Nadie lo es. Ninguno. Ya no somos… los
mismos.
Ya no somos los mismos tras caernos
al suelo una o dos veces.
Después de aquellas noches en que se
oyeron tenues llantos disimulados.
De aprender que los días traen
consigo sombras entrelazadas a las horas de luz.
Después de aquella tarde en la que
de un manotazo cayeran las caretas y viéramos los rostros imperfectos, los
rostros desleales, infieles y crueles.
De aquellos desengaños.
Ya no somos los mismos tras la
muerte. Tras la muerte del mito. Tras la muerte del hombre.
Del impacto de ver que quien tenía
la consigna de proteger tu mundo se volvía de agua, de arena y de vapor. Y se
iba.
De aquella madrugada que trajera
consigo los últimos momentos de esa vida aún repleta de cosas por hacer. Mas sin
ganas.
Ya no somos los mismos después del
abandono.
De aprendernos el camino hasta casa escuchando
tan solo el eco de los propios latidos.
Y nada más.
De probar el sabor del propio
pensamiento, la propia libertad. Y de que guste.
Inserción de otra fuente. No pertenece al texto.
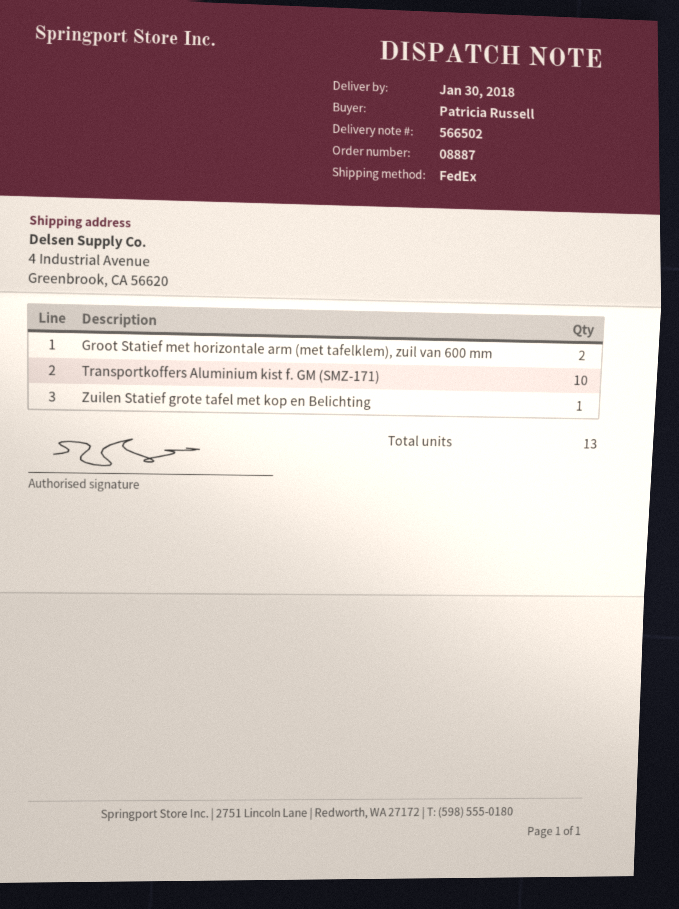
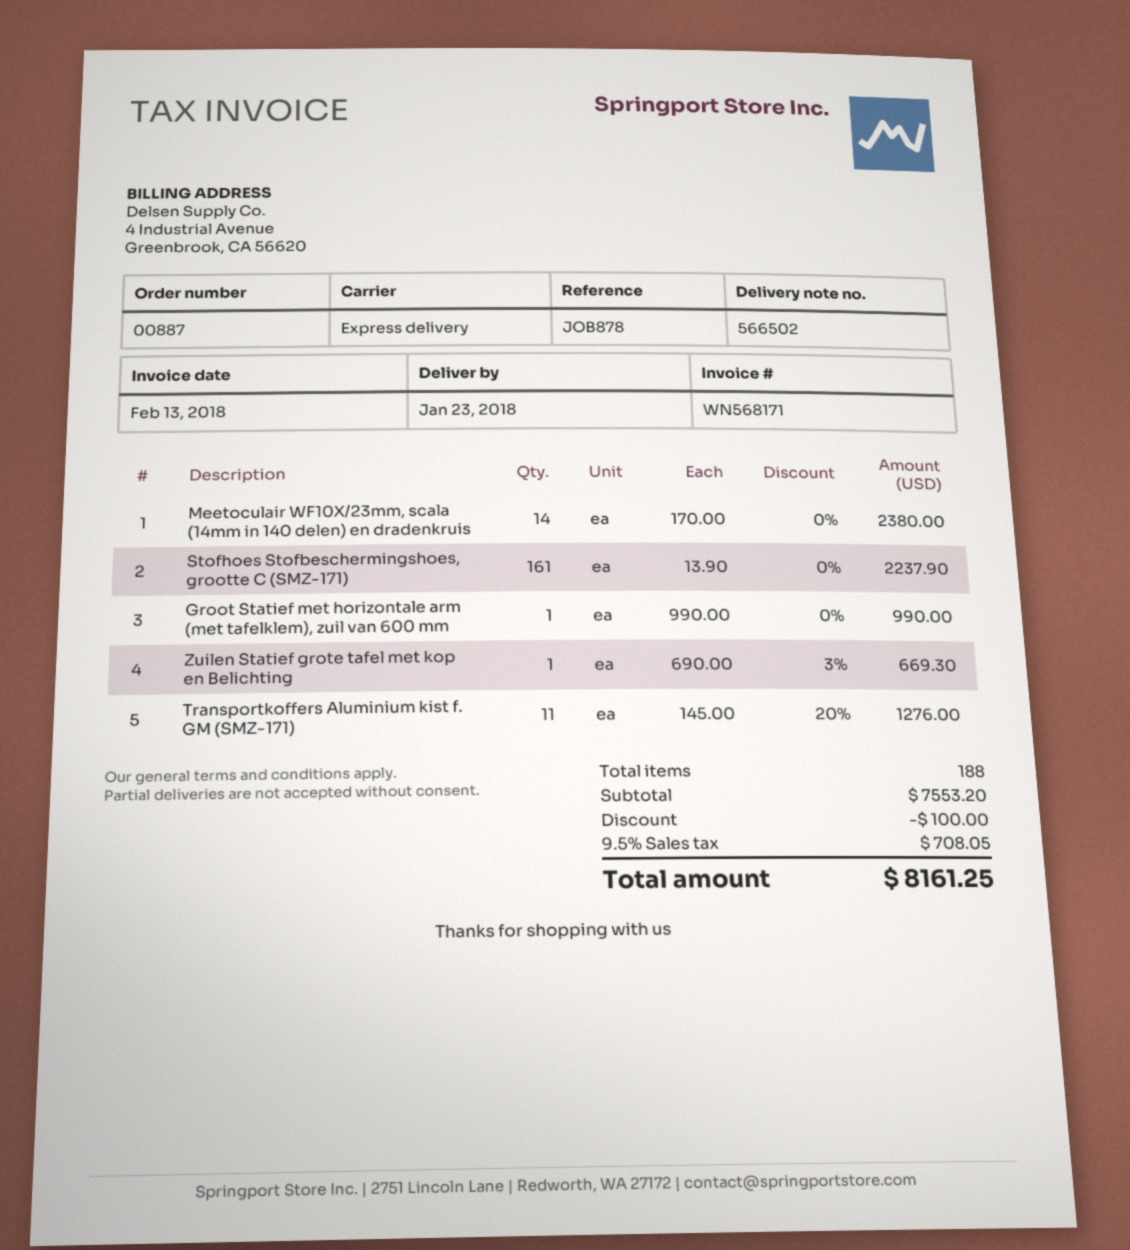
order number: 08887 -> 00887
delivery date: 2018-01-30 -> 2018-01-23
shipping method: FedEx -> express
Groot Statief met horizontale arm (met tafelklem), zuil van 600 mm: 2 -> 1
Transportkoffers Aluminium kist f. GM (SMZ-171): 10 -> 11
Meetoculair WF10X/23mm, scala (14mm in 140 delen) en dradenkruis: none -> 14
Stofhoes Stofbeschermingshoes, grootte C (SMZ-171): none -> 161
total quantity: 13 -> 188

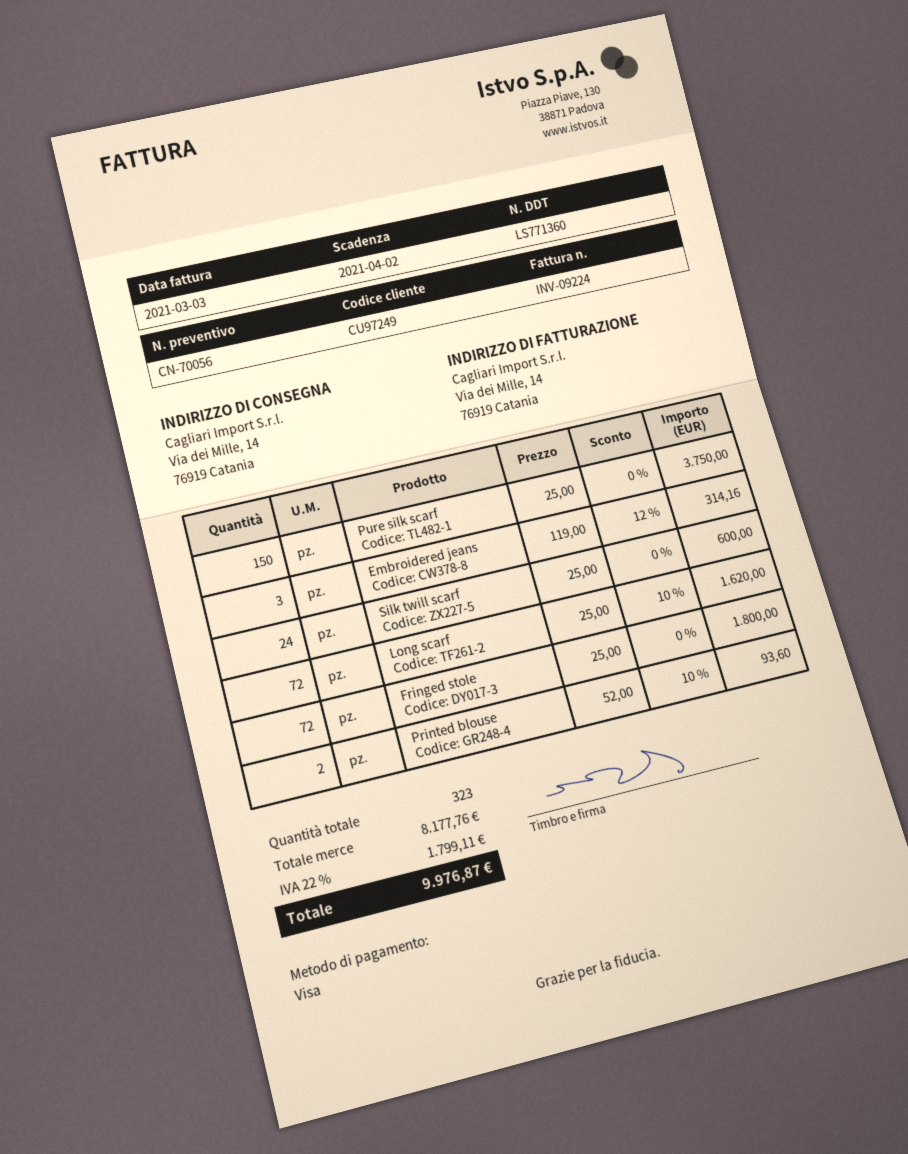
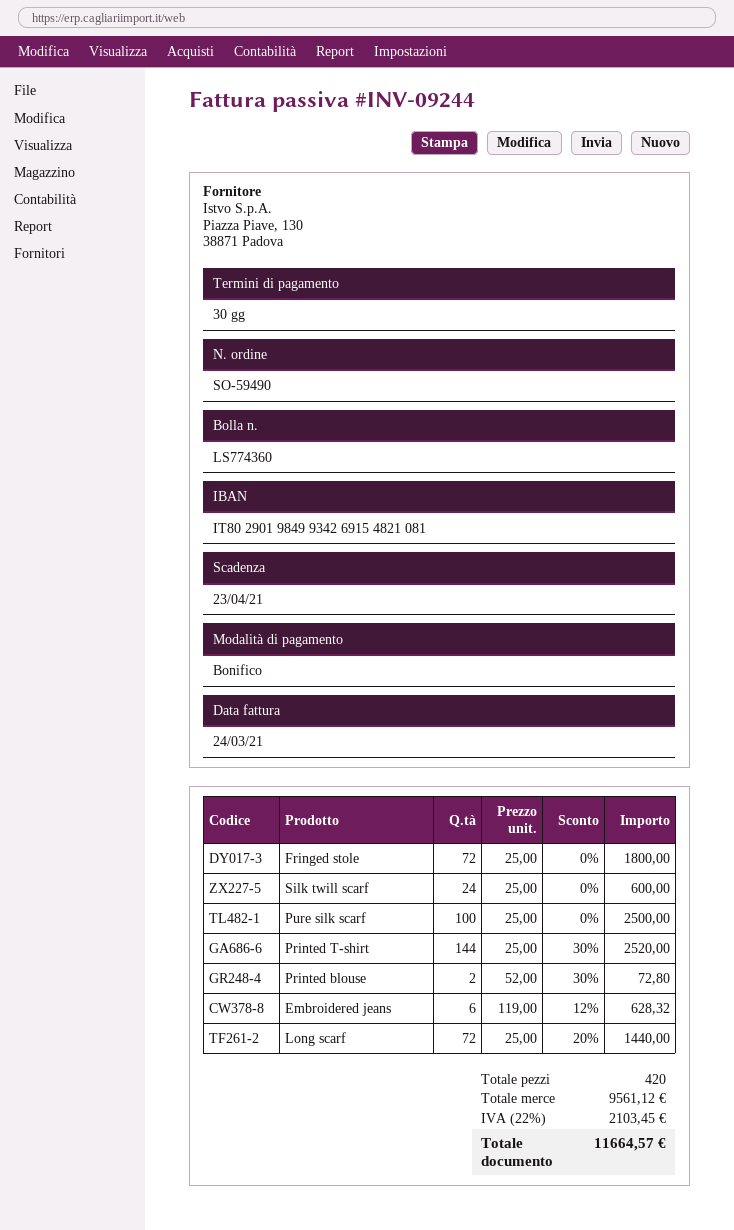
delivery note number: LS771360 -> LS774360
invoice number: INV-09224 -> INV-09244
invoice date: 2021-03-03 -> 2021-03-24
due date: 2021-04-02 -> 2021-04-23
payment method: Visa -> bank transfer
Pure silk scarf: 150 x 25.00 = 3750.00 -> 100 x 25.00 = 2500.00
Embroidered jeans: 3 x 119.00 - 12% = 314.16 -> 6 x 119.00 - 12% = 628.32
Long scarf: 72 x 25.00 - 10% = 1620.00 -> 72 x 25.00 - 20% = 1440.00
Printed blouse: 2 x 52.00 - 10% = 93.60 -> 2 x 52.00 - 30% = 72.80
Printed T-shirt: none -> 144 x 25.00 - 30% = 2520.00
total quantity: 323 -> 420
subtotal: 8177.76 -> 9561.12
tax: 22% = 1799.11 -> 22% = 2103.45
total: 9976.87 -> 11664.57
Ya no somos los mismos después de
haber amado en el pasado, después de cada amor. Ya nos somos los mismos después
de amar de nuevo y cada día. De brillar. Después de desnudarnos. De azotarnos
el cuerpo y retorcernos. Sujetarnos brazos y mordernos. De envolvernos en sal y
de que escueza. Ser adictos a ello.
Ya no somos los mismos después de habernos
roto. Después de recompuestos. Después de descubrir(nos). Después de
ilusionarnos. Y de nacer de nuevo con más fuerza.
Ya no somos los mismos después del
pensamiento ni de la reflexión. De llegar a la cima, de tocar esos cielos.
Ya no somos los mismos de cuando
éramos niños. Después de un par de décadas. De hace un día o un mes. Ya no
somos los mismos. Yo ya no soy la misma que era ayer.